Scientists at the UNC School of Medicine have discovered that certain molecules can boost the efficacy of antibiotics in fighting Staph infections and powering through antibiotic resistance.
The molecules are known as rhamnolipids, and their targets are staphylococcus aureus bacteria — significant causes of infections which often resist antibiotics. There are standard treatments for the S. aureus bacteria, but antibiotic resistance and the nature of their growth tends to make them less vulnerable. As a result, the U.S. Centers for Disease Control and Prevention (CDC) estimate that in 2017, more than 119,000 cases of serious Staph infections hit patients in the United States, leading to more than 20,000 deaths.
However, UNC researchers determined that rhamnolipids could make common aminoglycoside antibiotics more effective against such infections — hundreds of times more effective. These molecules loosen up the outer membranes of S. aureus cells and allow the antibiotics greater access.

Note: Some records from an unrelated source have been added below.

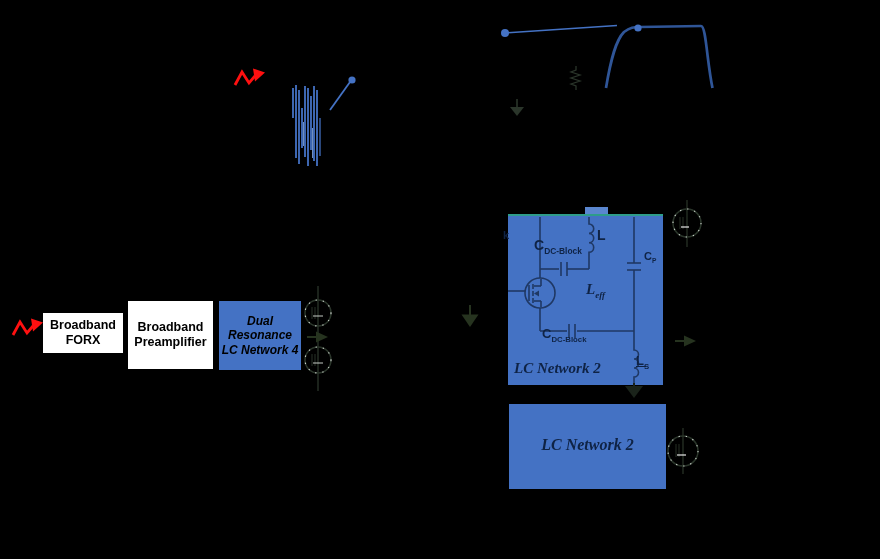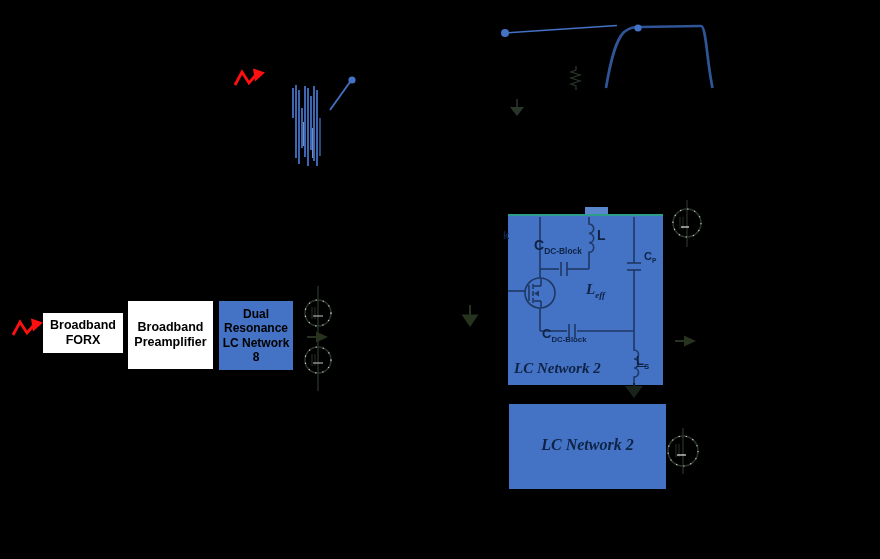--- a/index.html
+++ b/index.html
@@ -33,7 +33,7 @@
     <span>Preamplifier</span>
   </div>
 
-  <div class="box bluebox" style="left:219px;top:301px;width:74px;height:69px;font-size:12px;">
+  <div class="box bluebox" style="left:219px;top:301px;width:82px;height:69px;font-size:12px;font-style:italic;">
     <span>Dual</span>
     <span>Resonance</span>
     <span>LC Network 8</span>

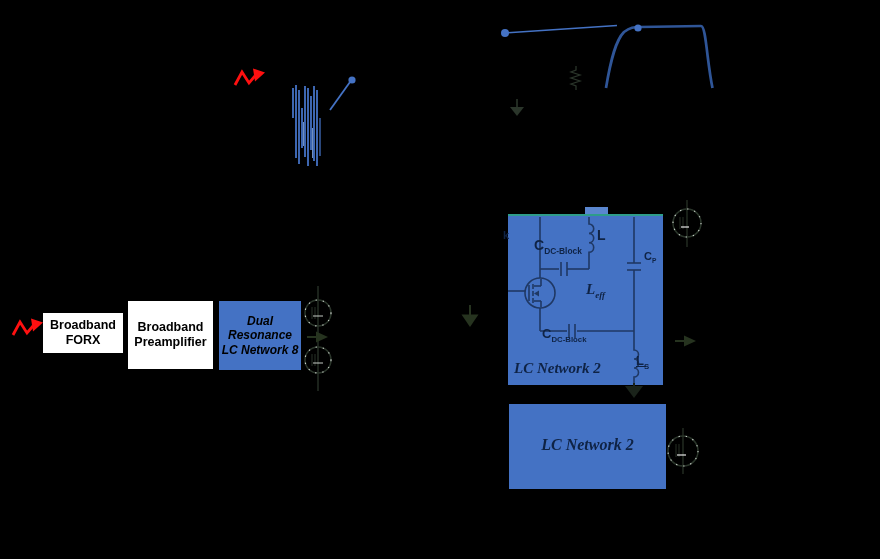--- a/index.html
+++ b/index.html
@@ -36,7 +36,7 @@
   <div class="box bluebox" style="left:219px;top:301px;width:82px;height:69px;font-size:12px;font-style:italic;">
     <span>Dual</span>
     <span>Resonance</span>
-    <span>LC Network 8</span>
+    <span>LC Network 4</span>
   </div>
 
   <div class="tab" style="left:585px;top:207px;width:23px;height:9px;"></div>

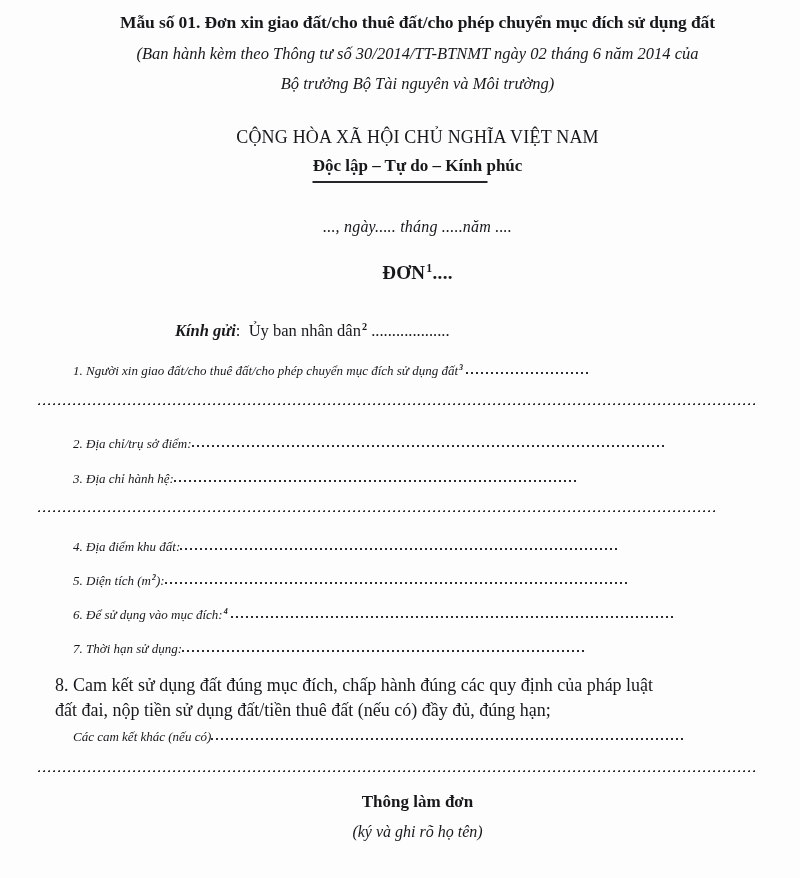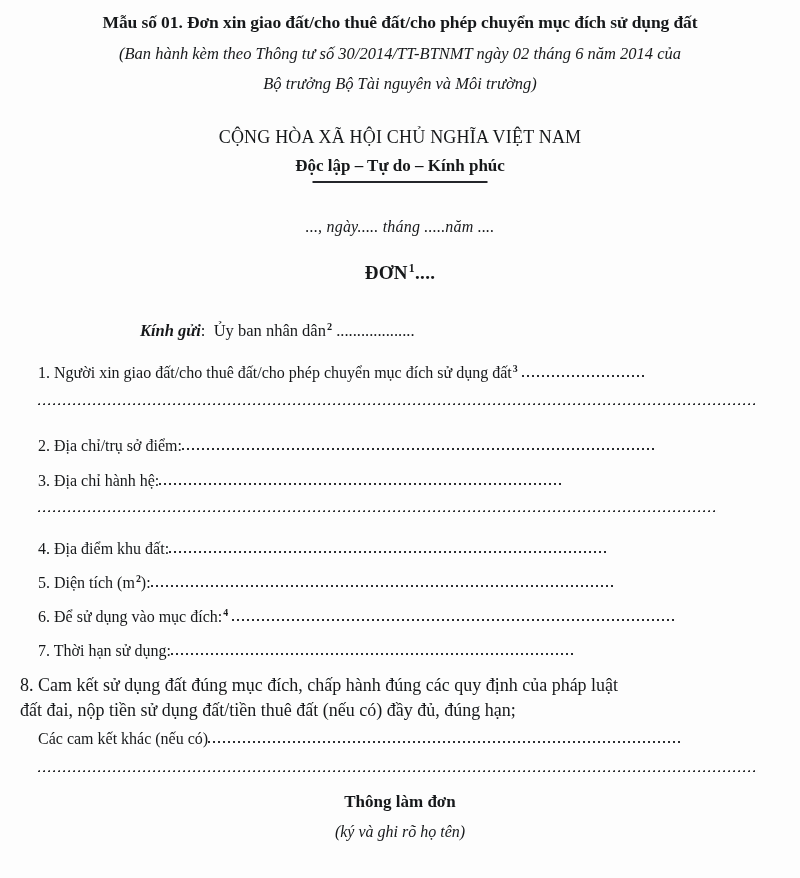--- a/index.html
+++ b/index.html
@@ -29,6 +29,7 @@
   .row {
     position: absolute;
     box-sizing: border-box;
+    padding-left: 35px;
   }
 
   sup {

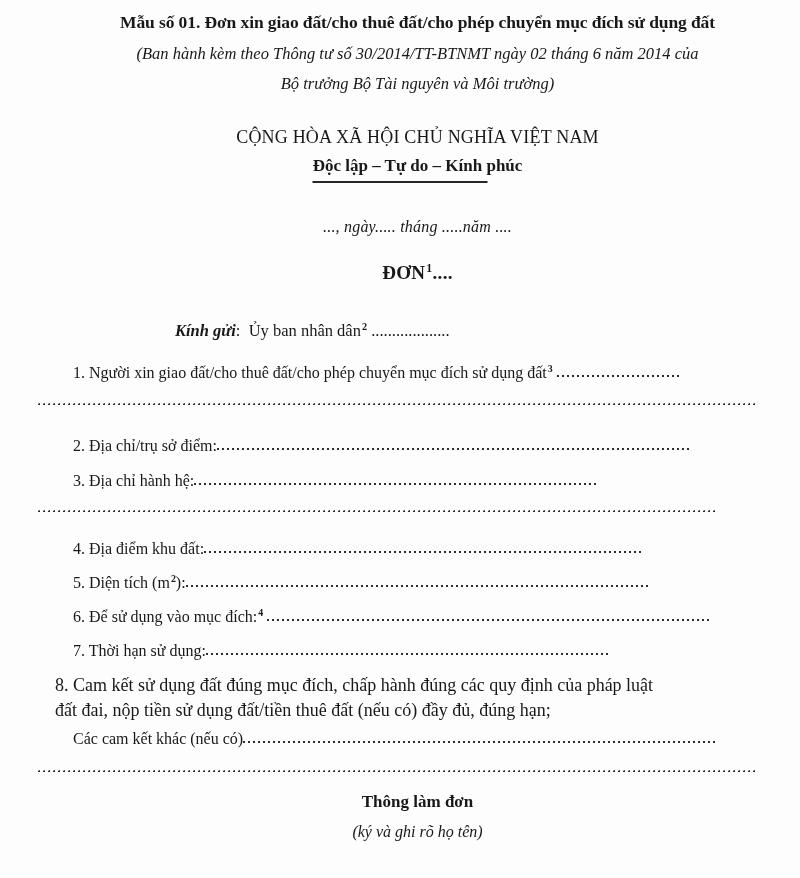--- a/index.html
+++ b/index.html
@@ -110,8 +110,9 @@
   
   .item {
     left: 38px;
-    font-size: 16px;
+    font-size: 13px;
     line-height: 1.32;
+    font-style: italic;
   }
 
   

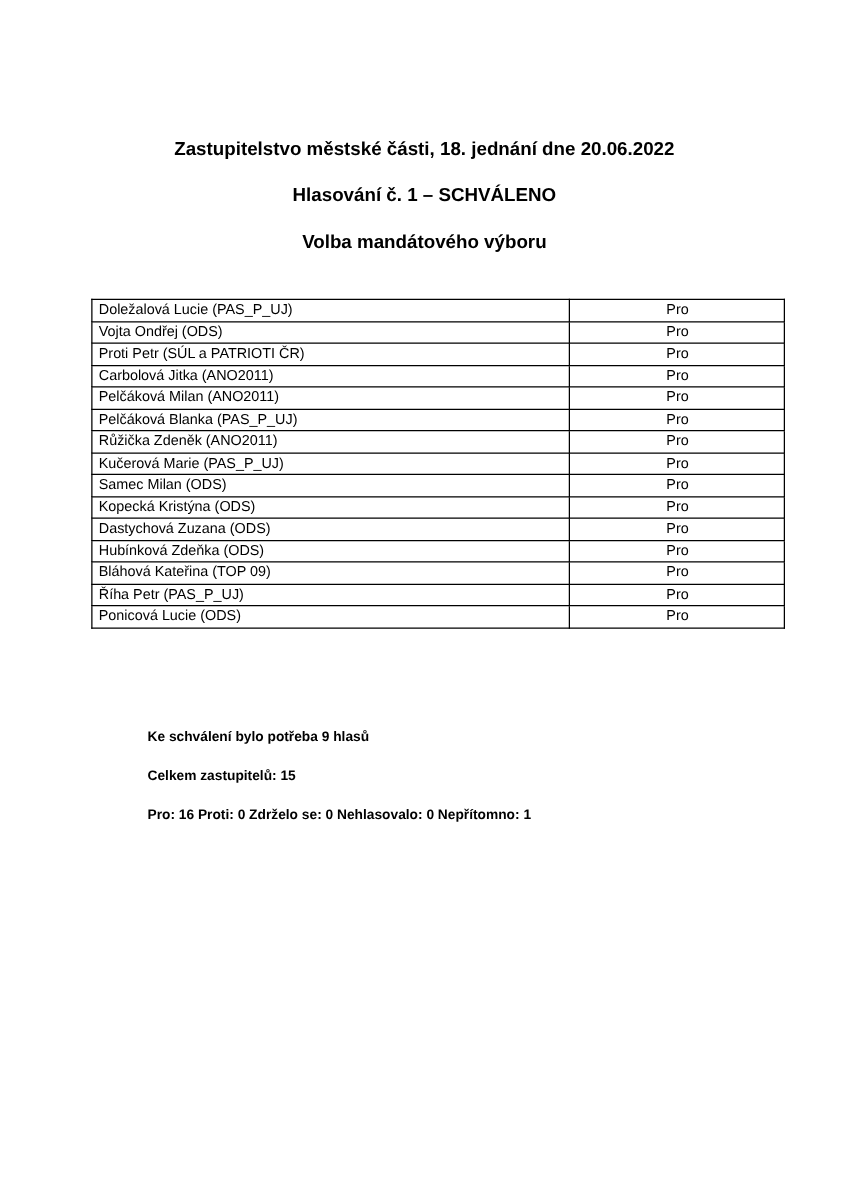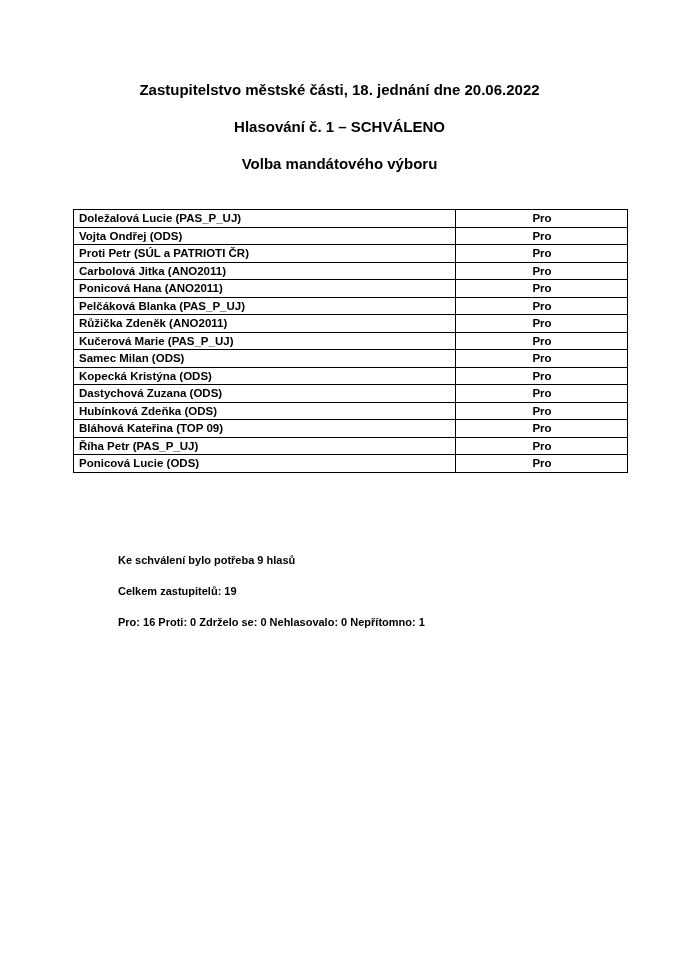--- a/index.html
+++ b/index.html
@@ -15,6 +15,7 @@
     font-family: "Liberation Sans", sans-serif;
     color: #000000;
     overflow: hidden;
+    margin-top: 30px;
   }
   .titles {
     padding-top: 80px;

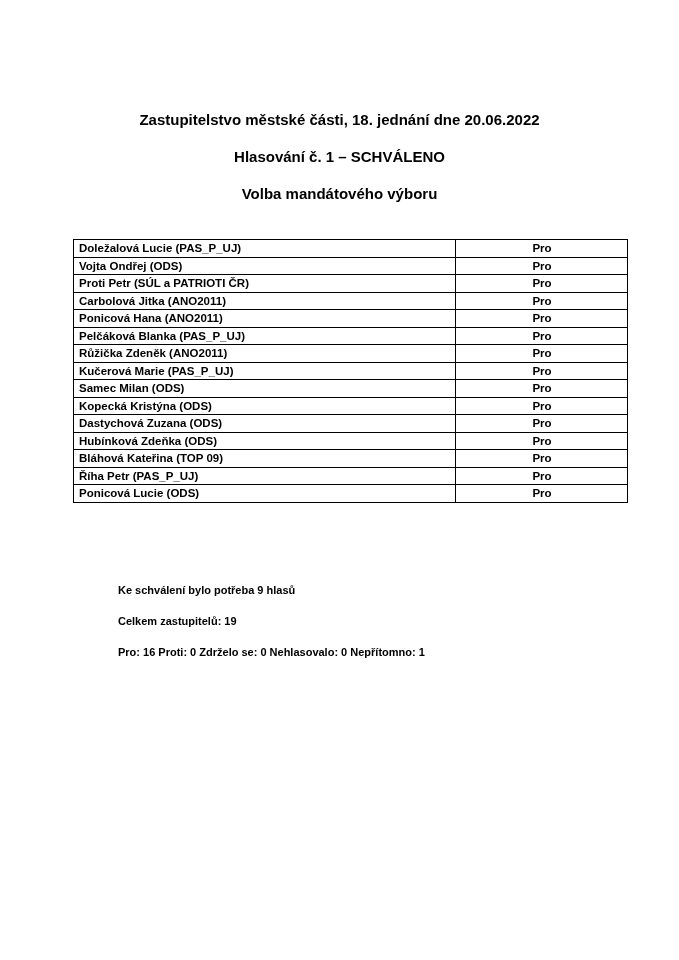--- a/index.html
+++ b/index.html
@@ -32,7 +32,6 @@
     table-layout: fixed;
     width: 534px;
     margin: 36px 0 0 73px;
-    font-weight: bold;
   }
   table.vote-table td {
     border: 1px solid #000000;

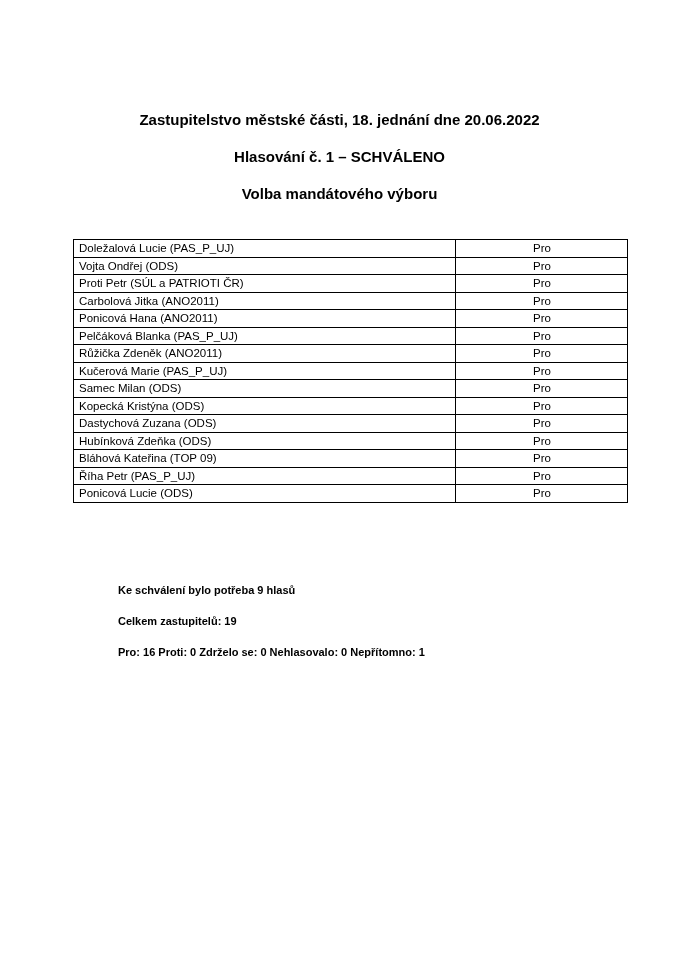--- a/index.html
+++ b/index.html
@@ -85,7 +85,7 @@
           <td class="vote-cell">Pro</td>
         </tr>
         <tr>
-          <td class="name-cell">Ponicová Hana (ANO2011)</td>
+          <td class="name-cell">Pelčáková Milan (ANO2011)</td>
           <td class="vote-cell">Pro</td>
         </tr>
         <tr>

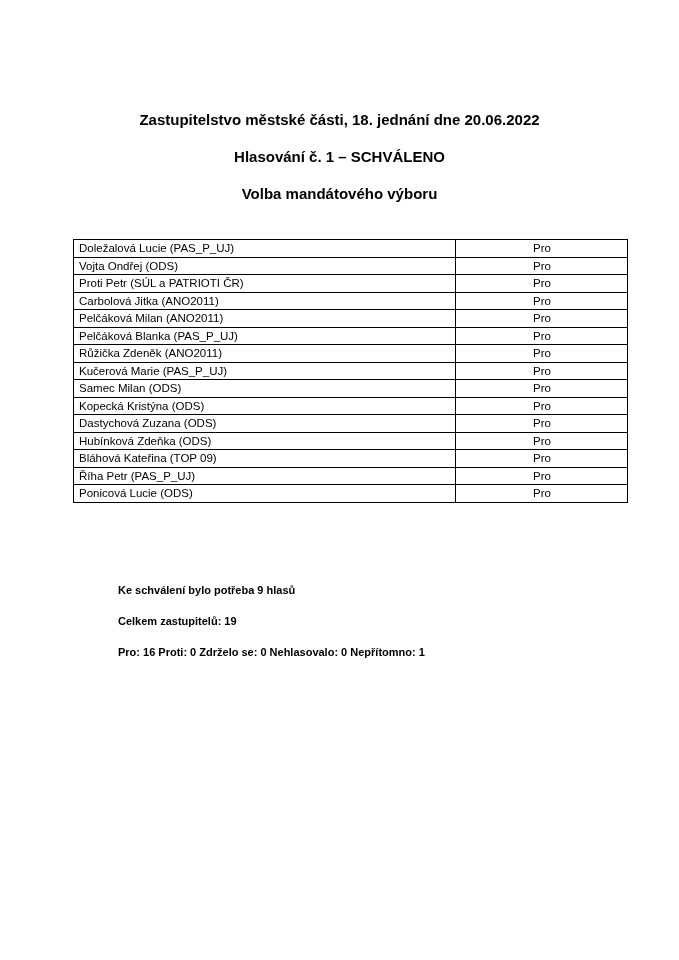--- a/index.html
+++ b/index.html
@@ -133,7 +133,7 @@
 
   <div class="summary">
     <p>Ke schválení bylo potřeba 9 hlasů</p>
-    <p>Celkem zastupitelů: 19</p>
+    <p>Celkem zastupitelů: 15</p>
     <p>Pro: 16 Proti: 0 Zdrželo se: 0 Nehlasovalo: 0 Nepřítomno: 1</p>
   </div>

“There’s a great need for new ways to kill bacteria that tolerate or resist standard antibiotics, and to that end we found that altering membrane permeability to induce aminoglycoside uptake is an extremely effective strategy against S. aureus,” Brian Conlon, PhD, study senior author and an assistant professor in the department of microbiology and immunology at the UNC School of Medicine, said.
Rhamnolipids are produced by another bacterial species naturally. In high concentrations, they drill holes into rival bacteria. Even at low doses, they aid antibiotics as a result. In fact, the researchers found that they proved effective against S. aureus growing in low-oxygen niches of the body, methicillin-resistant S. aureus, tobramycin-resistant S. aureus and other slow-growing, persistent forms of S. aureus.